Mesencephalic astrocyte-derived neurotrophic factor reduces ischemic brain injury and promotes behavioral recovery in rats

Abstract

Mesencephalic astrocyte-derived neurotrophic factor (MANF), also known as arginine-rich, mutated in early stage of tumors (ARMET), is a secreted protein that reduces endoplasmic reticulum (ER) stress. Previous studies have shown that MANF mRNA expression and protein levels are increased in the cerebral cortex after brain ischemia, a condition that induces ER stress. The function of MANF during brain ischemia is still not known. The purpose of this study was to examine the protective effect of MANF after ischemic brain injury. Recombinant human MANF was administrated locally to the cerebral cortex before a 60-min middle cerebral artery occlusion (MCAo) in adult rats. Triphenyltetrazolium chloride (TTC) staining indicated that pretreatment with MANF significantly reduced the volume of infarction at 2 days after MCAo. MANF also attenuated TUNEL labeling, a marker of cell necrosis/apoptosis, in the ischemic cortex. Animals receiving MANF pretreatment demonstrated a decrease in body asymmetry and neurological score as well as an increase in locomotor activity after MCAo. Taken together, these data suggest that MANF has neuroprotective effects against cerebral ischemia, possibly through the inhibition of cell necrosis/apoptosis in cerebral cortex.

Fig. 1

Local cortical MANF pretreatment reduces cortical infarction induced by middle cerebral arterial ligation. A: MANF pretreatment, at a dose of 6 μg, reduced cortical infarction area (p=0.029, one-way ANOVA, * indicates p<0.05 Dunnett’s multiple comparison post hoc test). B: Effects of PBS and MANF, 6 μg, on infarction area per slice. The infarction area was significantly reduced in rats treated with MANF 6 μg as compared with PBS treatment (p=0.0008, treatment effect, two-way ANOVA). Arrows represent the sites of injection. C: Local cortical MANF administration reduced the area of infarction in the largest infarction slice. Area of infarction was significantly reduced in MANF (6 ug) treated rats (p=0.0053 one-way ANOVA treatment effect, * indicates p<0.05, **p<0.01 Dunnett’s multiple comparison post hoc test).

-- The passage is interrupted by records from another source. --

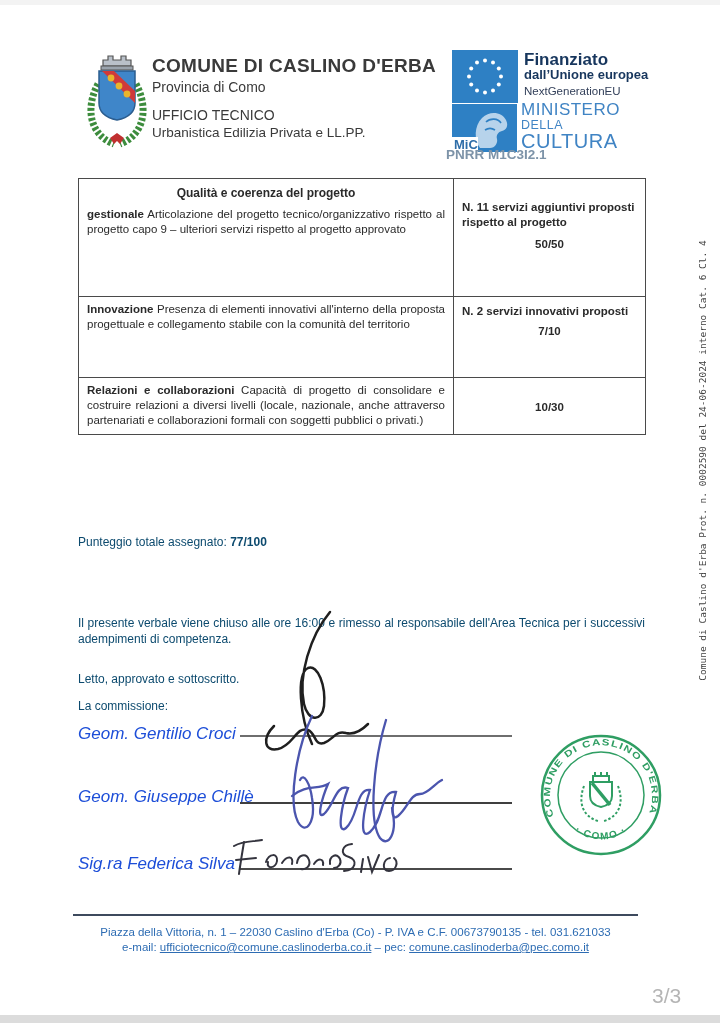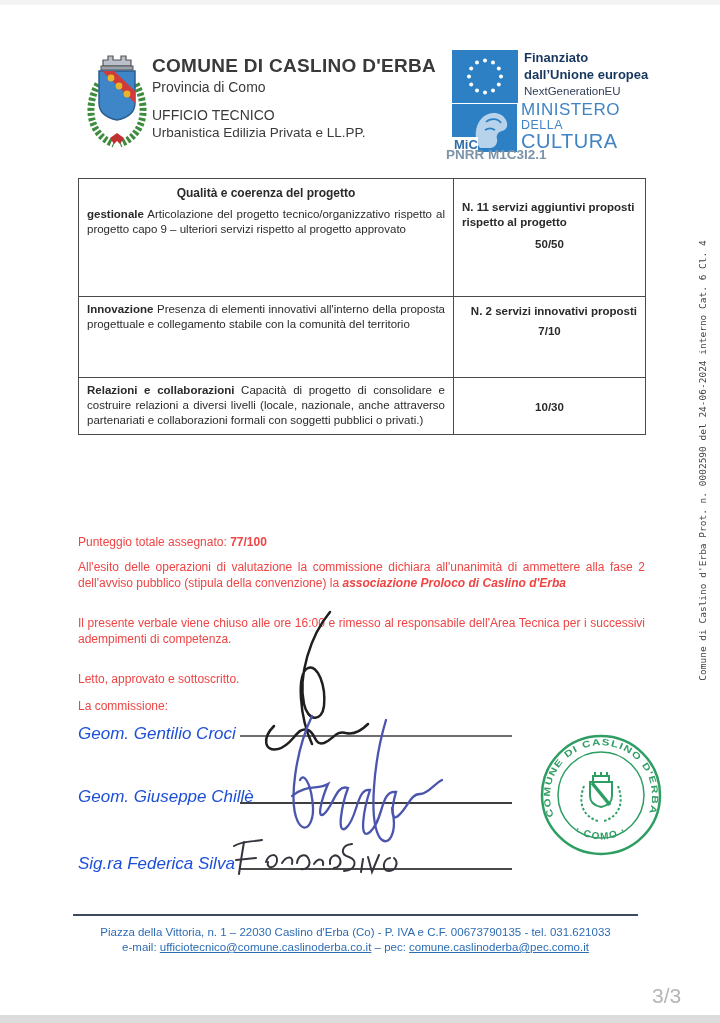"Finanziato" .eu-t1 { font-size: 13px -> 17px }
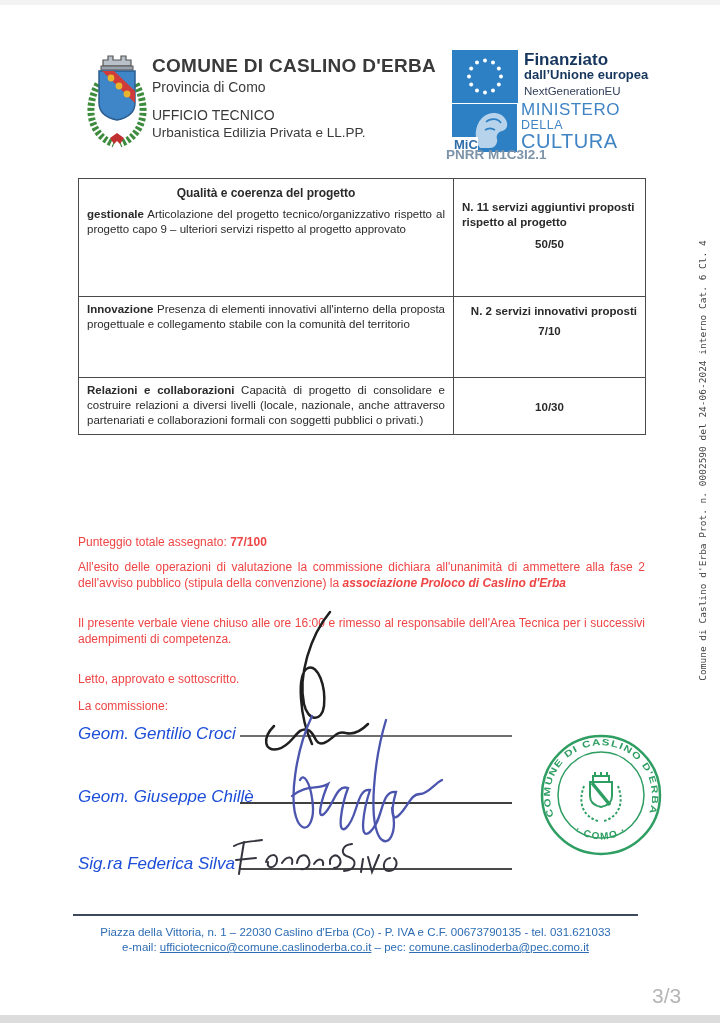"N. 2 servizi innovativi proposti" .r2 .result { text-align: right -> left }
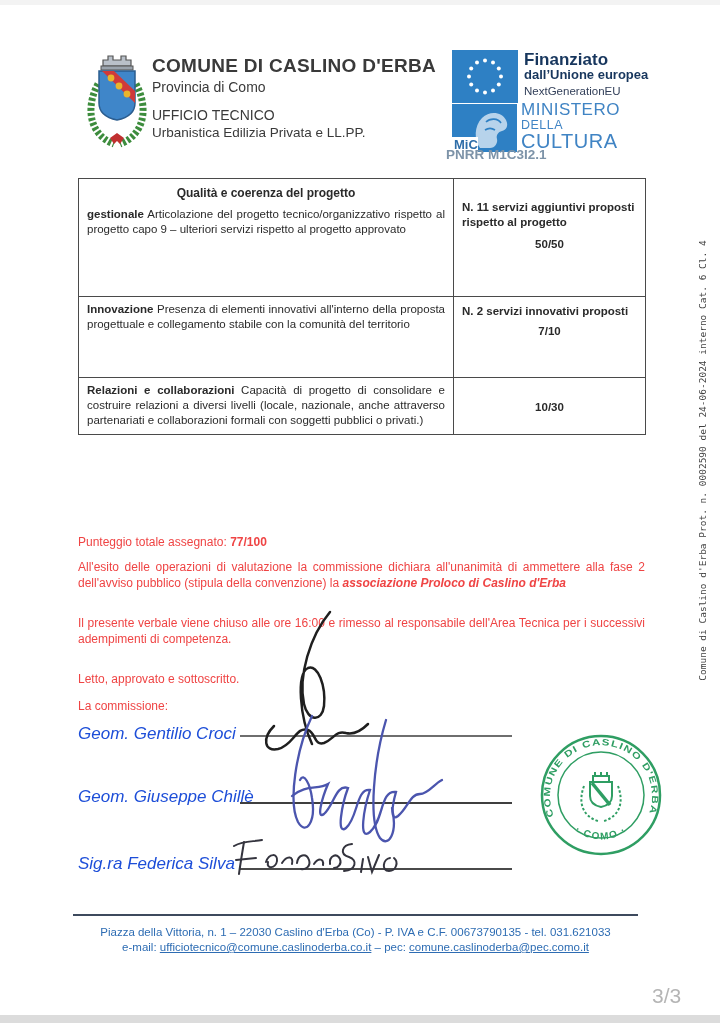"Punteggio totale assegnato: 77/100" .bodytxt { color: #ef4444 -> #0c4a6e }
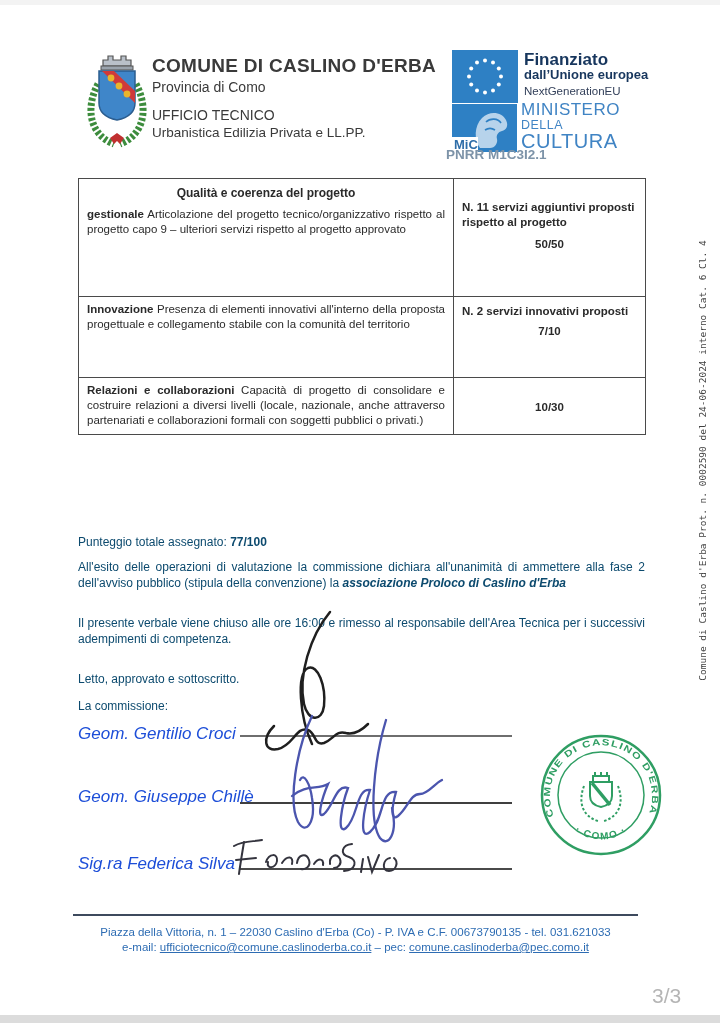"All'esito delle operazioni di" p.bodytxt { html: <p><span>All'esito delle operazioni di valutazione la commissione dichiara all'unanimità di ammettere alla fase 2 dell'avviso pubblico (stipula della convenzione) la </span><b><i>associazione Proloco di Caslino d'Erba</i></b></p> -> none }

D: Photomicrograph of first six slices of brains treated either with PBS (left) or MANF 6 μg (right).

Fig. 2

Effect of local cortical MANF administration on cortical TUNEL activity. A: TUNEL pixel density was not altered at a site distal to the MANF injection B: TUNEL pixel density was significantly reduced at the site proximal to MANF injection. C: Photomicrograph from the proximal cortical area of a rat treated with PBS. D: Photomicrograph from the proximal cortical area of a rat treated with MANF. Six sections were counted from each rat.

Fig. 3

MANF, 6 μg, pretreatment promotes behavioral recovery after cortical infarction induced by middle cerebral arterial ligation. Days 2, 7 and 14 indicates the day of the experiment after the stroke surgery. A: Statistically significant difference in total distance traveled, *** p<0.001, Student-Newman-Keuls. B Distance traveled in every 10 min is significantly increased after MANF injection in stroke rats. (*p=0.011, 2-way ANOVA). C: Statistically significant difference in body swing, *** p<0.001, Student-Newman-Keuls. D: Statistically significant difference in Bederson’s score, * p<0.05, Student-Newman-Keuls.

Fig. 4

Effects of PBS and MANF on cerebral blood flow (CBF). A: MANF did not alter CBF before MCAo. Δ CBF = (CBF at post-injection − basal CBF) / basal CBF × 100%. No difference in Δ CBF was found between the animals treated with PBS (15.2±8.7 %, n=5) and MANF (13.8±14.1%, n=6). B: MANF did not alter CBF during MCAo. Δ CBF = (CBF during MCAo − CBF before MCAo) / CBF before MCAo × 100%. No difference in Δ CBF was found between the animals treated with PBS (81.2±4.6%, n=5) and MANF (80.7±3.5%, n=6). C: A real time tracing of cerebral blood flow during MCAo in a rat pretreated with PBS.